In an interview for CNBC's Squawk Box Asia on Nov. 6, Lubin argued that the People's Bank of China has little to gain - for its purposes - from the decentralized aspects of the technology.

"There's no real reason" for China to make use of decentralization.

As reported, China's digital legal tender - or central bank digital currency - will be controlled by the PBoC and officials have said they expect the asset to "Have lots of positive impacts, including tracking the money flow in economic activities and supporting making monetary policy."

"China is probably not interested in that aspect of blockchain. They will, I believe, bring a digital RMB to China that makes use of some of the cryptographic primitives of blockchain technology but there's no real reason for China to make use of its decentralizing aspects."

Lubin noted that should the system be designed to be operated by multiple actors, not just the central bank, it's possible there would be advantages for its creators to implement the " fuller aspects of blockchain.

"It's probably just about the digital, not the decentralized aspect," he said.

This summer, Yang Dong - director of the Research Center of Finance Technology and Cyber Security at Renmin University of China - told reporters at the CPC-owned English-language news portal China Daily that the CBDC was being tested for non-governmental and cross-border applications.

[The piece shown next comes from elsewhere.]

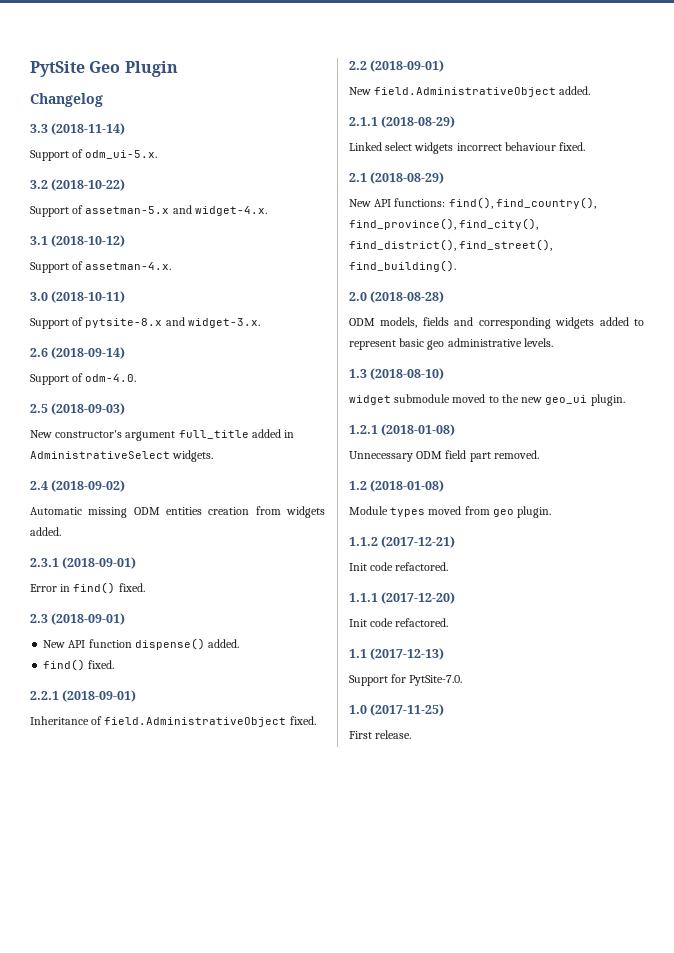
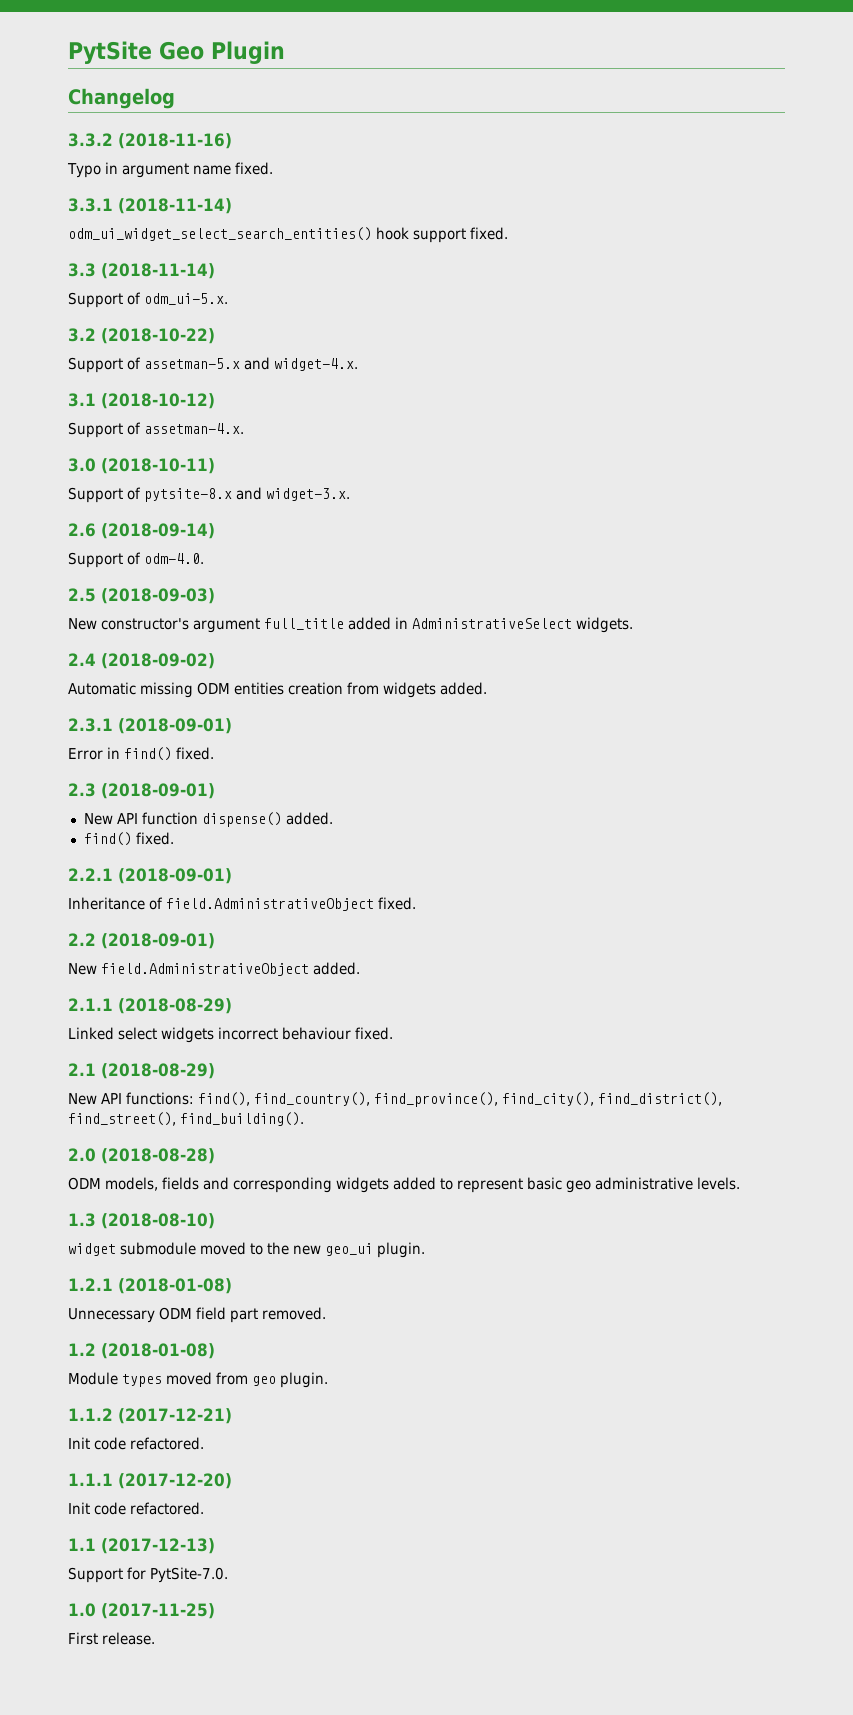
(103, 100) none -> [68,133,232,149] [67,162,273,178] [68,198,232,214] [68,227,508,243] // 3.3.2 (2018-11-16) // Typo in argument name fixed. // 3.3.1 (2018-11-14) // odm_ui_widget_select_search_entities() hook support fixed.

PBoC Deputy Director Mu Changchun revealed in August that the CBDC will be structured as a centralized, two-tier system, with the PBoC at the top tier and the second tier controlled by domestic commercial banks.

Late last month, the vice-chairman of Chinese economics think tank, the China Center for International Economic Exchanges, said he was confident the PBoC would win the global race to become the first central bank to launch a CBDC. The Standing Committee of the 13th National People's Congress in China passed a new law regulating cryptography on Oct. 26 due to take effect on Jan. 1, 2020.